- _What the exercise asks_: The answer is the data repeated in full, with no pictures included.

* * * * *

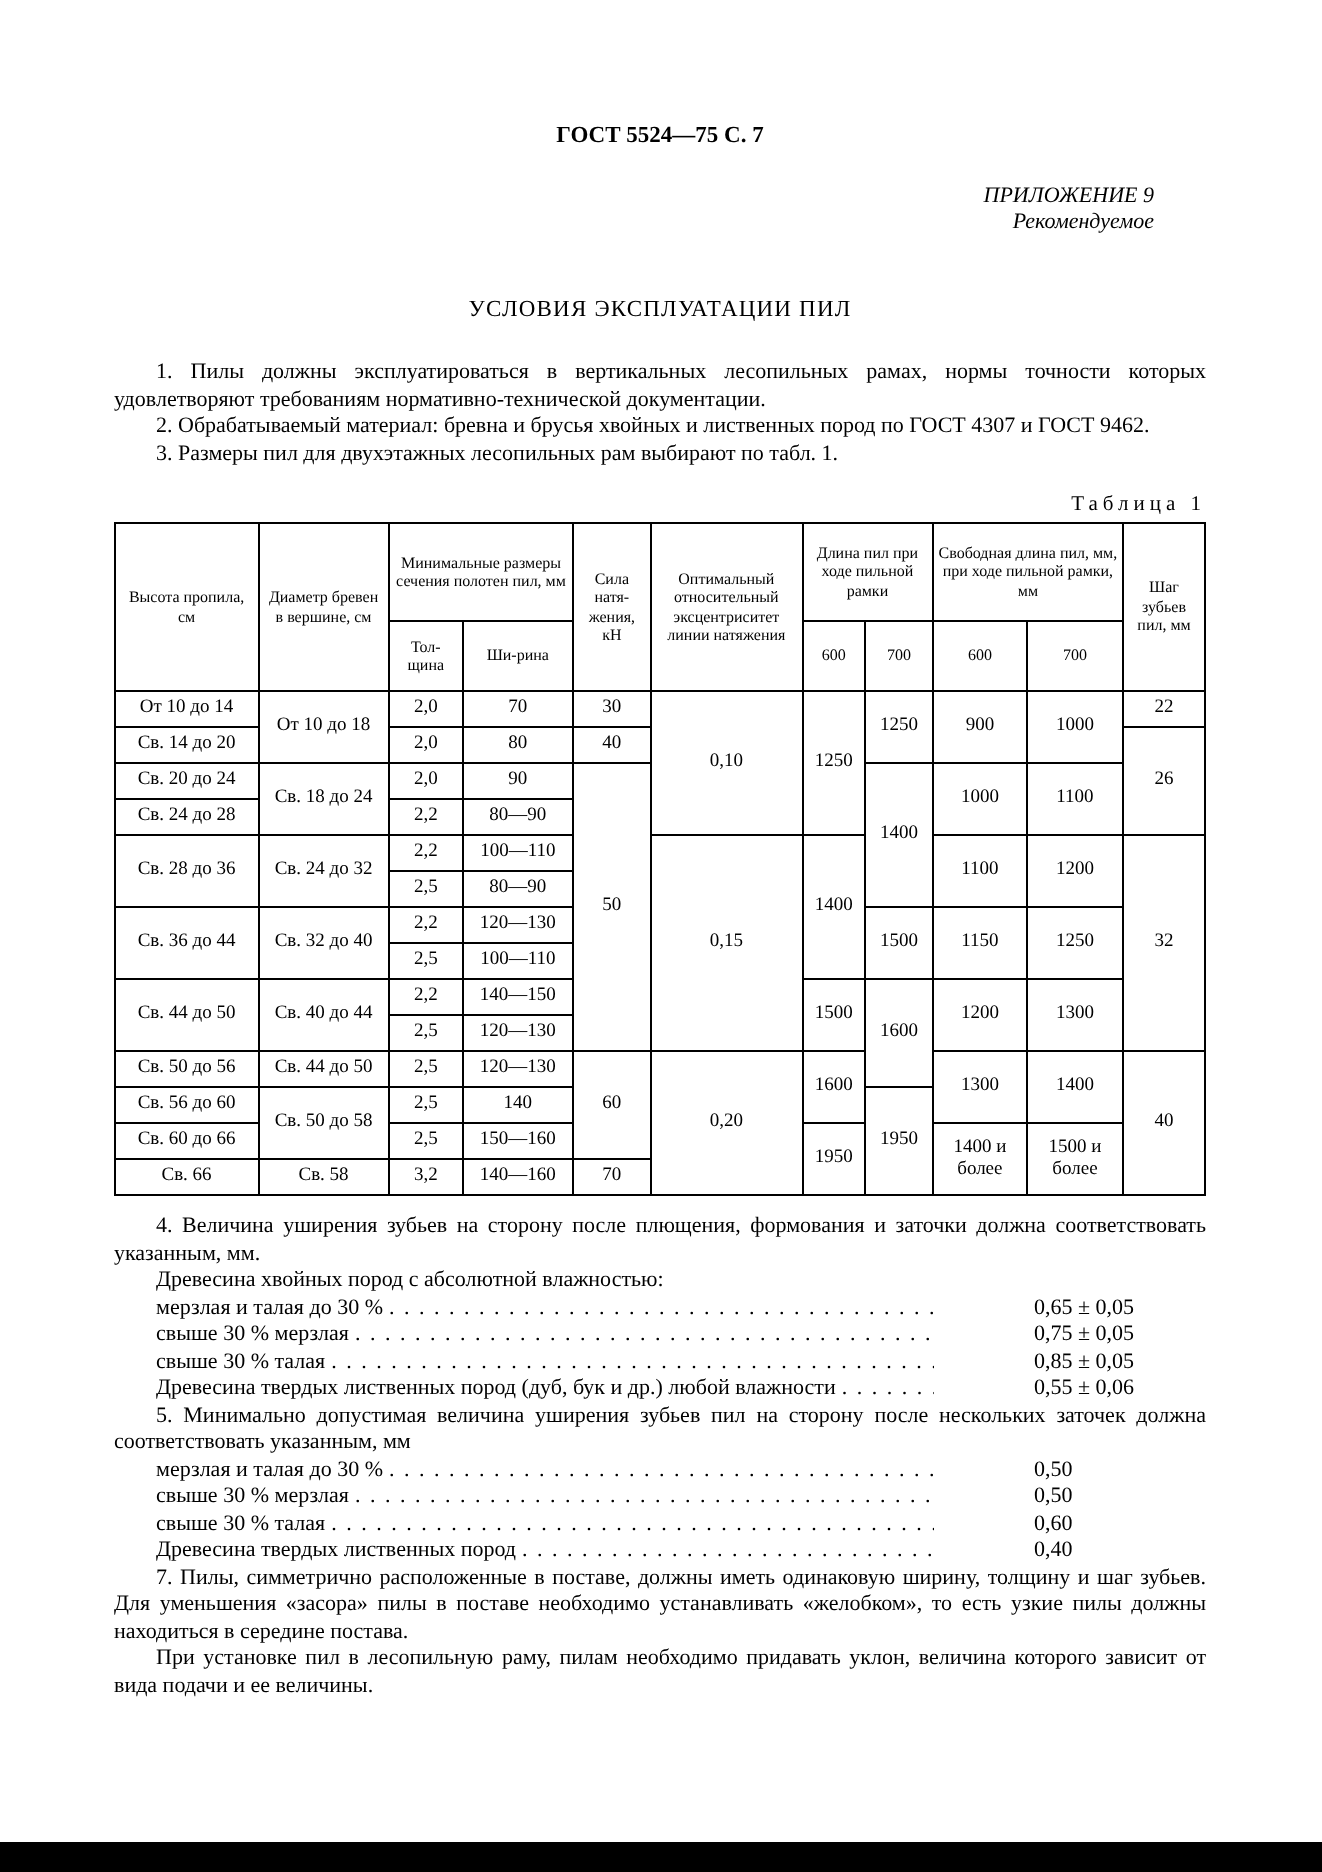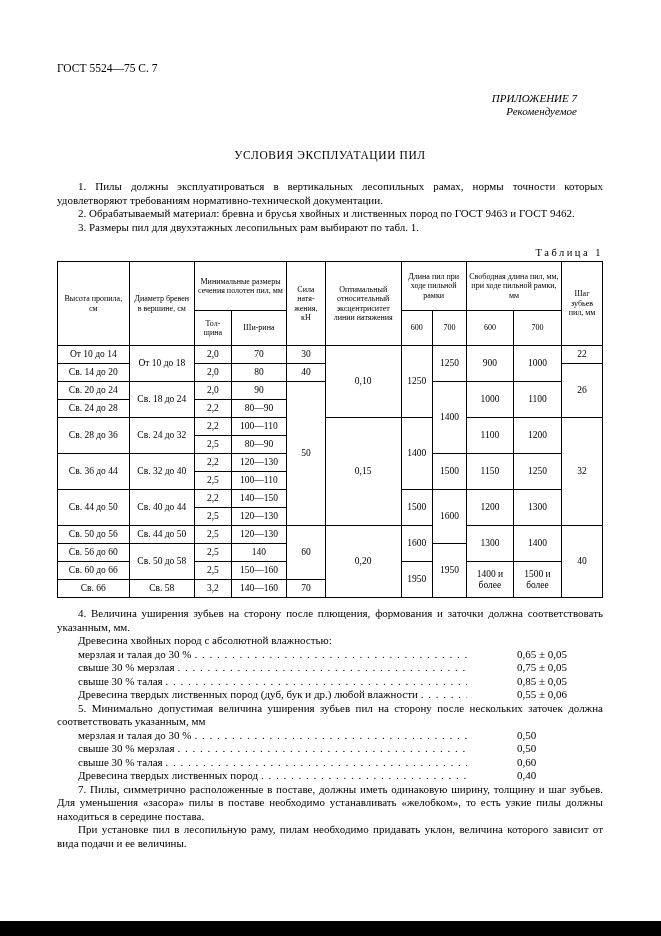--- a/index.html
+++ b/index.html
@@ -3,21 +3,21 @@
 <meta charset="utf-8">
 <style>
   html,body { margin:0; padding:0; }
   body {
     width:661px; height:936px; background:#ffffff; position:relative;
     font-family:"Liberation Serif", serif; color:#000; overflow:hidden;
   }
   .page { position:absolute; top:0; left:0; width:661px; height:936px; }
   .content { padding:62px 58px 0 57px; }
 
-  .gost-header { text-align:left; font-weight:normal; font-size:11.5px; line-height:13px; }
+  .gost-header { text-align:center; font-weight:bold; font-size:11.5px; line-height:13px; }
   .annex { text-align:right; font-style:italic; font-size:11px; line-height:13px; margin-top:17px; padding-right:26px; }
 
   .doc-title { text-align:center; font-weight:normal; font-size:11.5px; letter-spacing:0.6px; margin-top:31px; }
 
   .para {
     font-size:11px; line-height:13.5px; text-align:justify; text-indent:21px; margin:0;
   }
   .para.first { margin-top:19px; }
 
   .table-caption {
@@ -54,28 +54,28 @@
 </style>
 </head>
 <body>
 
 <div class="page">
   <div class="content">
 
     <div class="gost-header">ГОСТ 5524—75 С. 7</div>
 
     <div class="annex">
-      <div>ПРИЛОЖЕНИЕ 7</div>
+      <div>ПРИЛОЖЕНИЕ 9</div>
       <div>Рекомендуемое</div>
     </div>
 
     <div class="doc-title">УСЛОВИЯ ЭКСПЛУАТАЦИИ ПИЛ</div>
 
     <p class="para first">1. Пилы должны эксплуатироваться в вертикальных лесопильных рамах, нормы точности которых удовлетворяют требованиям нормативно-технической документации.</p>
-    <p class="para">2. Обрабатываемый материал: бревна и брусья хвойных и лиственных пород по ГОСТ 9463 и ГОСТ 9462.</p>
+    <p class="para">2. Обрабатываемый материал: бревна и брусья хвойных и лиственных пород по ГОСТ 4307 и ГОСТ 9462.</p>
     <p class="para">3. Размеры пил для двухэтажных лесопильных рам выбирают по табл. 1.</p>
 
     <div class="table-caption">Таблица 1</div>
 
     <table class="saw">
       <colgroup>
         <col class="c1">
           <col class="c2">
           <col class="c3">
           <col class="c4">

* * * * *

- _Exercise output_:
--- a/index.html
+++ b/index.html
@@ -3,21 +3,21 @@
 <meta charset="utf-8">
 <style>
   html,body { margin:0; padding:0; }
   body {
     width:661px; height:936px; background:#ffffff; position:relative;
     font-family:"Liberation Serif", serif; color:#000; overflow:hidden;
   }
   .page { position:absolute; top:0; left:0; width:661px; height:936px; }
   .content { padding:62px 58px 0 57px; }
 
-  .gost-header { text-align:left; font-weight:normal; font-size:11.5px; line-height:13px; }
+  .gost-header { text-align:center; font-weight:bold; font-size:11.5px; line-height:13px; }
   .annex { text-align:right; font-style:italic; font-size:11px; line-height:13px; margin-top:17px; padding-right:26px; }
 
   .doc-title { text-align:center; font-weight:normal; font-size:11.5px; letter-spacing:0.6px; margin-top:31px; }
 
   .para {
     font-size:11px; line-height:13.5px; text-align:justify; text-indent:21px; margin:0;
   }
   .para.first { margin-top:19px; }
 
   .table-caption {
@@ -54,28 +54,28 @@
 </style>
 </head>
 <body>
 
 <div class="page">
   <div class="content">
 
     <div class="gost-header">ГОСТ 5524—75 С. 7</div>
 
     <div class="annex">
-      <div>ПРИЛОЖЕНИЕ 7</div>
+      <div>ПРИЛОЖЕНИЕ 9</div>
       <div>Рекомендуемое</div>
     </div>
 
     <div class="doc-title">УСЛОВИЯ ЭКСПЛУАТАЦИИ ПИЛ</div>
 
     <p class="para first">1. Пилы должны эксплуатироваться в вертикальных лесопильных рамах, нормы точности которых удовлетворяют требованиям нормативно-технической документации.</p>
-    <p class="para">2. Обрабатываемый материал: бревна и брусья хвойных и лиственных пород по ГОСТ 9463 и ГОСТ 9462.</p>
+    <p class="para">2. Обрабатываемый материал: бревна и брусья хвойных и лиственных пород по ГОСТ 4307 и ГОСТ 9462.</p>
     <p class="para">3. Размеры пил для двухэтажных лесопильных рам выбирают по табл. 1.</p>
 
     <div class="table-caption">Таблица 1</div>
 
     <table class="saw">
       <colgroup>
         <col class="c1">
           <col class="c2">
           <col class="c3">
           <col class="c4">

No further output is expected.